Brief minister over de positie van Hezbolla en de verhouding tussen de politieke en militaire tak van deze organisatie - De situatie in het Midden-Oosten - Hoofdinhoud
Deze brief is onder nr. 138 toegevoegd aan dossier 23432 - Situatie in het Midden-Oosten i.
Inhoudsopgave
Officiële titel | De situatie in het Midden-Oosten; Brief minister over de positie van Hezbolla en de verhouding tussen de politieke en militaire tak van deze organisatie |
---|---|
Documentdatum | 12-12-2003 |
Publicatiedatum | 12-03-2009 |
Nummer | KST73275 |
Kenmerk | 23432, nr. 138 |
Van | Buitenlandse Zaken (BUZA) |
Originele document in PDF |
Tweede Kamer der Staten-Generaal
Vergaderjaar 2003–2004
23 432
De situatie in het Midden-Oosten
Nr. 138
BRIEF VAN DE MINISTER VAN BUITENLANDSE ZAKEN
Aan de Voorzitter van de Tweede Kamer der Staten-Generaal
Den Haag, 12 december 2003
Bij deze doe ik u, zoals toegezegd tijdens het Algemeen Overleg met de Vaste commissie voor Buitenlandse Zaken op 1 oktober jl.(23 432, nr. 130) informatie toekomen inzake de positie van Hezbollah en de verhouding tussen de politieke en militaire tak van deze organisatie.
Algemeen
Hezbollah («de Partij van God») werd in de eerste helft van de tachtiger jaren in Libanon opgericht. Naast de bestaande Shiitische organisatie Amal, stelde deze sterk door de Iraanse revolutie geinspireerde partij zich ten doel krachtiger op te komen voor de belangen van de Shiitische bevolkingsgroep. Aanvankelijk gebeurde dit, tijdens de Libanese burgeroorlog, vrijwel uitsluitend door middel van gewapende strijd, zowel tegen andere Libanese partijen als, in toenemende mate, ter verdrijving van het Israëlische leger uit Zuid-Libanon.
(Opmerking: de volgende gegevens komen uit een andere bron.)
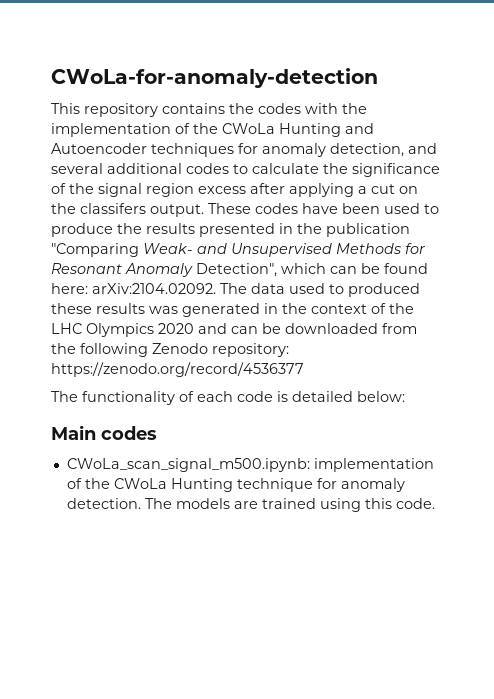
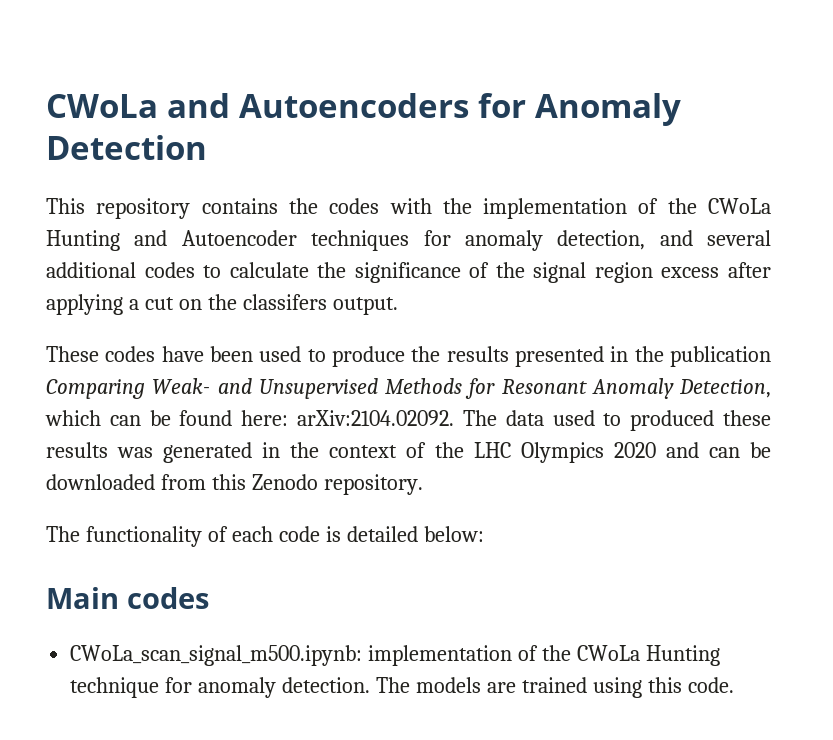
[51,68,378,88] CWoLa-for-anomaly-detection -> [46,93,681,126] [46,135,207,160] CWoLa and Autoencoders for Anomaly Detection
(204, 210) none -> (398, 306) //
[51,243,139,257] "Comparing -> [46,379,145,399] Comparing
[196,263,277,277] Detection", -> [679,379,771,398] Detection,
[51,343,289,357] [51,362,304,377] the following Zenodo repository: https://zenodo.org/record/4536377 -> [211,474,423,495] this Zenodo repository.

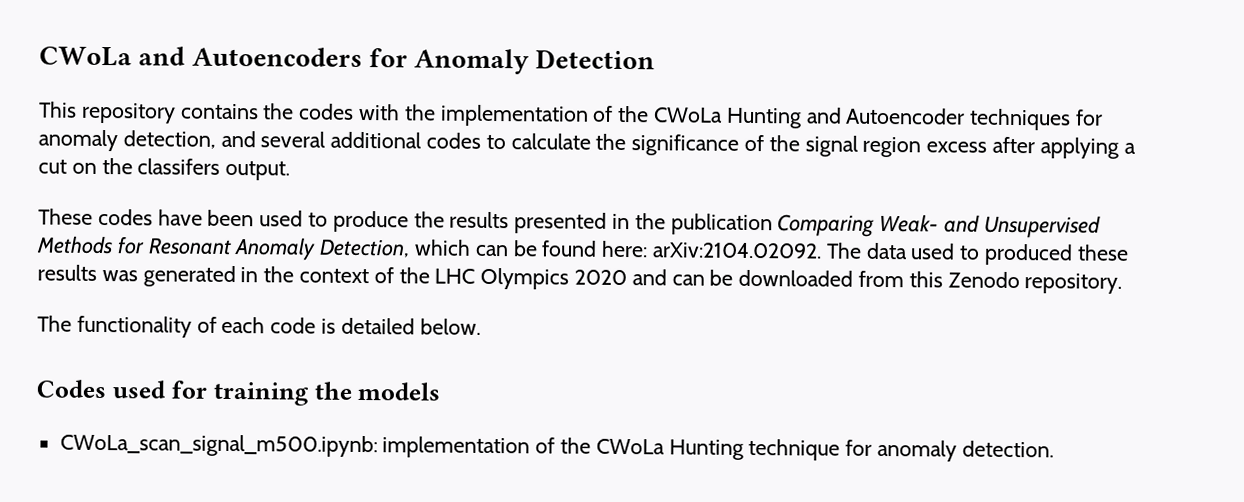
[423,526,484,542] [46,587,209,609] below: // Main codes -> [419,318,481,335] [36,379,441,406] below. // Codes used for training the models
[375,677,734,698] The models are trained using this code. -> (1054, 449) none

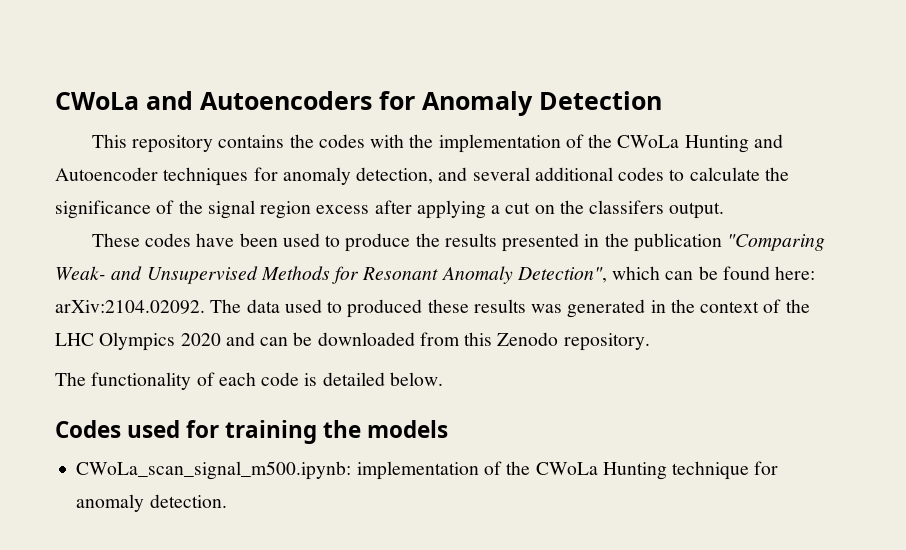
[777,214,876,237] Comparing -> [727,234,826,251] "Comparing
[319,238,411,258] Detection, -> [516,267,607,283] Detection",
In deze periode was Hezbollah direct verantwoordelijk voor terroristische activiteiten, zoals aanslagen, ontvoeringen en gijzelnemingen waarbij ook westerse doelen in Libanon werden getroffen. Na het einde van de burgeroorlog in 1989 heeft Hezbollah, net als andere strijdende Libanese partijen, de belangenbehartiging van de eigen achterban op politieke wijze ter hand genomen. Zo nam Hezbollah deel aan de parlementsverkiezingen in 1992, 1996 en 2000 en heeft de partij sociale activiteiten ontwikkeld ten gunste van de eigen achterban. Tegelijkertijd echter heeft Hezbollah de gewapende strijd tegen de Israëlische presentie in Zuid-Libanon voortgezet. Sinds het vertrek van Israël uit Libanon in 2000 spitst het actieve militaire optreden van Hezbollah zich vooral toe op de verdrijving van Israëlische troepen uit een omstreden kleine zone in het Israëlisch-Libanees-Syrische grensgebied, de zogeheten Sheeba Farms.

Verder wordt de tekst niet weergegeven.